Figure 3 RE correction, official and corrected current account for Hong Kong

Source: IMF BOPS, own calculations
Note: Corrected current account (CA) balance is official current account plus the retained earnings correction.

Our study shows that the estimated RE on equity investment are time-varying and sizeable, especially for countries with large gross and net positions in equity investment. Figure 3 illustrates that RE on equity investment can be economically relevant for individual countries. For Hong Kong, the figure shows that net RE on equity investment that are not recorded in official statistics have ranged from +2% GDP to -5% GDP during 2001-2015. Our estimates suggest that the current account balance of Hong Kong has been increasingly overestimated since 2007, as RE on equity investment have steadily decreased after the Global Crisis. In contrast, the estimated RE are generally small for emerging market economies, because most of them do not have sizeable positions in equity investment.

External adjustment through financial linkages

We then provide empirical evidence that, after the Global Crisis, an external adjustment took place through financial linkages. In particular, countries with sizeable positions in portfolio equity experienced exceptionally large current account adjustments that remain concealed in official current account statistics. We show that official current account statistics cannot capture this type of external adjustment through financial linkages.

The intuition is the following. Before the Global Crisis, equity markets experienced large corporate profits and therefore large transfers in RE. As the crisis unfolded, however, corporate profits fell sharply and RE were small. This implied that economies that were highly financially integrated experienced adjustments in income flows in equity investment that remain concealed in official current account statistics. 

This type of external adjustment through financial linkages complements the narrative of Lane and Milesi-Ferretti (2012), who argue that the adjustment of global imbalances occurred through trade balances and that countries with exchange rate pegs were especially affected. Our findings raise new questions about the appropriate measurement of external balance adjustment of financially integrated economies.

References

Avdjiev, S, M Everett, P R Lane and H S Shin (2018), “Tracking the international footprints of global firms”, BIS Quarterly Review (March): 47-66.

Fischer, A, H Groeger, P Sauré and P Yeşin (2019), “Current account adjustment and retained earnings”, Journal of International Money and Finance 94 (June): 246-259.

Lane, P R and G M Milesi-Ferretti (2012), “External adjustment and the global crisis”, Journal of International Economics 88: 252-265.

Stapel-Weber, S, P Konijn, J Verrinder and H Nijmeijer (2018), “Meaningful information for domestic economies in the light of globalization – will additional macroeconomic indicators and different presentations shed light?”, NBER Working Paper 24859.

International Monetary Fund (2009), Balance of Payments and International Investment Position Manual, Washington, D.C., 6th edition.

Endnotes

[1] The EuroGroups Register defines as a multinational enterprise group in the EU a group that operates in two or more countries, at least one of them being an EU or European Free Trade Association (EFTA) country. These multinational enterprise groups employed 48 million people in the EU in 2017.

[2] Similarly, the Central Statistical Office of Ireland publishes a modified current account balance for Ireland in parallel to its official current account balance.

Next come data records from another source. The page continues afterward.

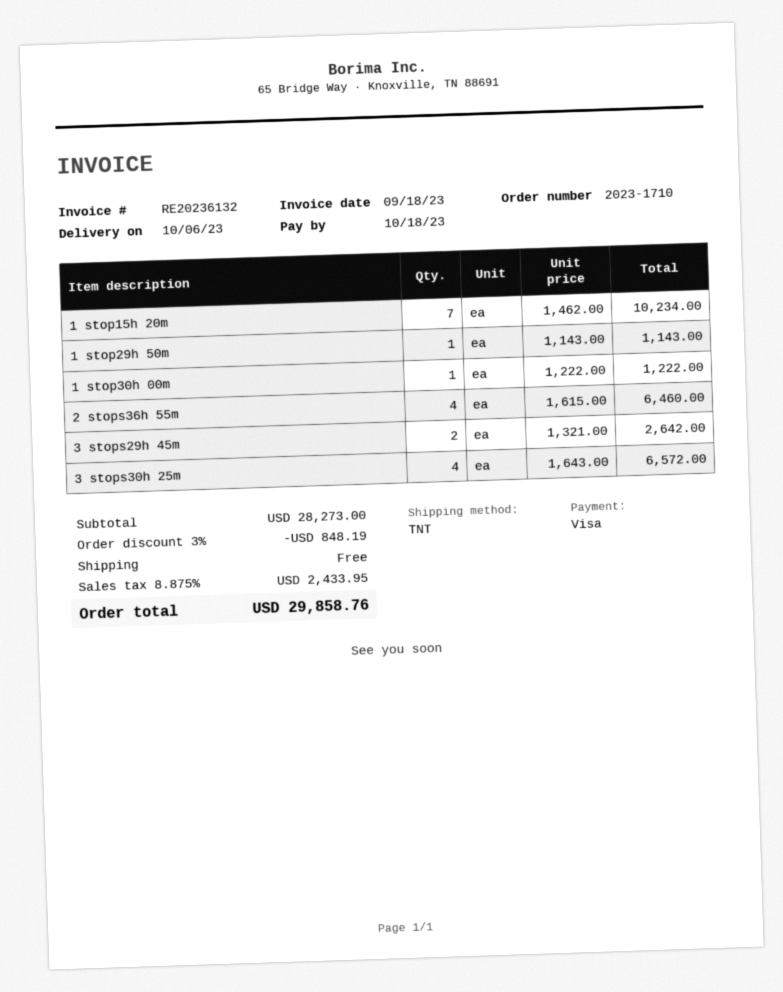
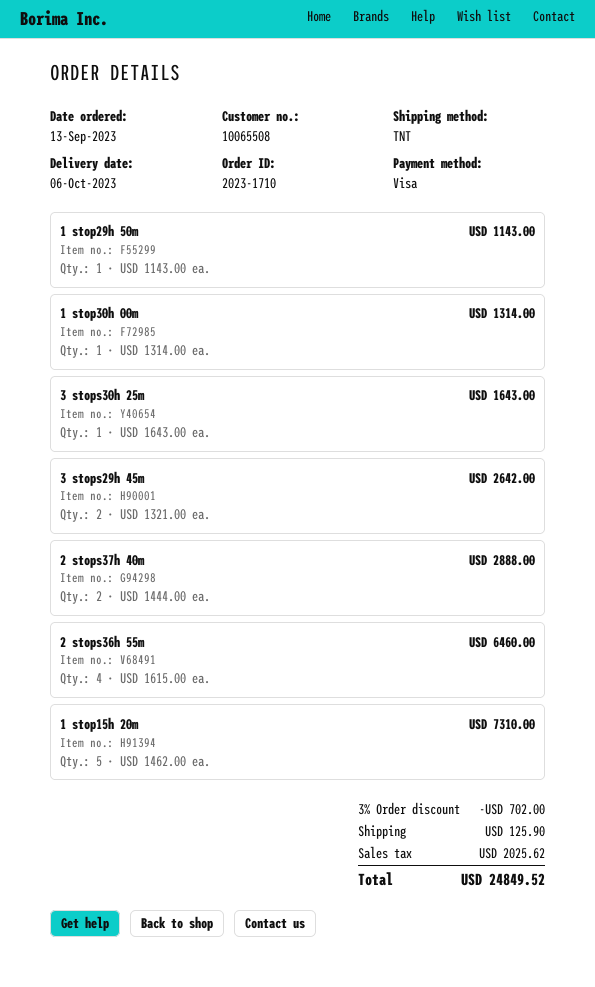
1 stop15h 20m: 7 x 1462.00 = 10234.00 -> 5 x 1462.00 = 7310.00
1 stop30h 00m: 1 x 1222.00 = 1222.00 -> 1 x 1314.00 = 1314.00
3 stops30h 25m: 4 x 1643.00 = 6572.00 -> 1 x 1643.00 = 1643.00
2 stops37h 40m: none -> 2 x 1444.00 = 2888.00
discount: 3% = 848.19 -> 3% = 702.00
shipping: 0.00 -> 125.90
tax: 2433.95 -> 2025.62
total: 29858.76 -> 24849.52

[3] Missing RE on portfolio equity also lead to valuation changes in the international investment position that cannot be explained by current account developments. When companies do not distribute their profits but instead reinvest, stock prices increase. When investors are non-residents, foreign liabilities increase. Thus, missing RE on portfolio equity investment lead to valuation changes in the international investment position due to asset price movements.